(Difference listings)
###
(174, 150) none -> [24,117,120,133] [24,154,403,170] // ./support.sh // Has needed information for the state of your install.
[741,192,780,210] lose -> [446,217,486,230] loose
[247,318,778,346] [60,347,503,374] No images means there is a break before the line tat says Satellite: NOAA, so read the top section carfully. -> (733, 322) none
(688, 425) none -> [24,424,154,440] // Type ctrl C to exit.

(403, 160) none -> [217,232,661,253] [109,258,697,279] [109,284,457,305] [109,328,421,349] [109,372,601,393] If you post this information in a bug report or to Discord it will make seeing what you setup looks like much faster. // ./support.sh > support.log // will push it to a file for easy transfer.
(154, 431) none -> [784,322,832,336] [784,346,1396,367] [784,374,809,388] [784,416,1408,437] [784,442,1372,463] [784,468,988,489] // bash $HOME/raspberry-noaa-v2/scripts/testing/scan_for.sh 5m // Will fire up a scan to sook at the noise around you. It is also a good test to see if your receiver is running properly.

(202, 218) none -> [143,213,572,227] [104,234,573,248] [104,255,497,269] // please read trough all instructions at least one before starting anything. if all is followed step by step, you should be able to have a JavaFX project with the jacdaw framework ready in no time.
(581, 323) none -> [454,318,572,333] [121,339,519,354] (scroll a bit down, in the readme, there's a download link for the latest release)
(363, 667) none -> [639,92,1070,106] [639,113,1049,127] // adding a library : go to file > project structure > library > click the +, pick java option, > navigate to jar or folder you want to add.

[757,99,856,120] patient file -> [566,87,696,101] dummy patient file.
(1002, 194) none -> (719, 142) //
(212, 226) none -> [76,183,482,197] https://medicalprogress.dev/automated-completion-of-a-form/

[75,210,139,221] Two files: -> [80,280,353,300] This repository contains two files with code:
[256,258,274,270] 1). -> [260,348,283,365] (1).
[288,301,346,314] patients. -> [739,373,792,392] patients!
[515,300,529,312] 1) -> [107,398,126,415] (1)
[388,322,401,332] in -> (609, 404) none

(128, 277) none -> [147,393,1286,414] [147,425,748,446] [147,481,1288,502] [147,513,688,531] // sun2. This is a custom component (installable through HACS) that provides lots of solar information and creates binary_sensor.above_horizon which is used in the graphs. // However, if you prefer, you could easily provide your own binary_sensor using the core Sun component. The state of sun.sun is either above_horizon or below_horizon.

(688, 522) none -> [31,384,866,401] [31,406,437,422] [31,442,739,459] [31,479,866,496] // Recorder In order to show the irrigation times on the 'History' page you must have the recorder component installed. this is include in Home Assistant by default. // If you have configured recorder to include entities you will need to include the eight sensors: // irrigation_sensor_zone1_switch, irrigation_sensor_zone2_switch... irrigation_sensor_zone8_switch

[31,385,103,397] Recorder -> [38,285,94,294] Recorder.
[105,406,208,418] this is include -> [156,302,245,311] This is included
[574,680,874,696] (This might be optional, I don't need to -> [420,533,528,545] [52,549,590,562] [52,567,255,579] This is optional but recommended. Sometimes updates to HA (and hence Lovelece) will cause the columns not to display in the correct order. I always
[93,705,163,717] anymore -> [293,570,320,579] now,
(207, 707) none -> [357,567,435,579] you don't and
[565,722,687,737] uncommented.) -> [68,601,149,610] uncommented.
###
### Exercise goal
From the opening line of the data above, please print each line as written up to and including the line that contains "(688, 425) none", and nothing more.

### Solution for this problem
(174, 150) none -> [24,117,120,133] [24,154,403,170] // ./support.sh // Has needed information for the state of your install.
[741,192,780,210] lose -> [446,217,486,230] loose
[247,318,778,346] [60,347,503,374] No images means there is a break before the line tat says Satellite: NOAA, so read the top section carfully. -> (733, 322) none
(688, 425) none -> [24,424,154,440] // Type ctrl C to exit.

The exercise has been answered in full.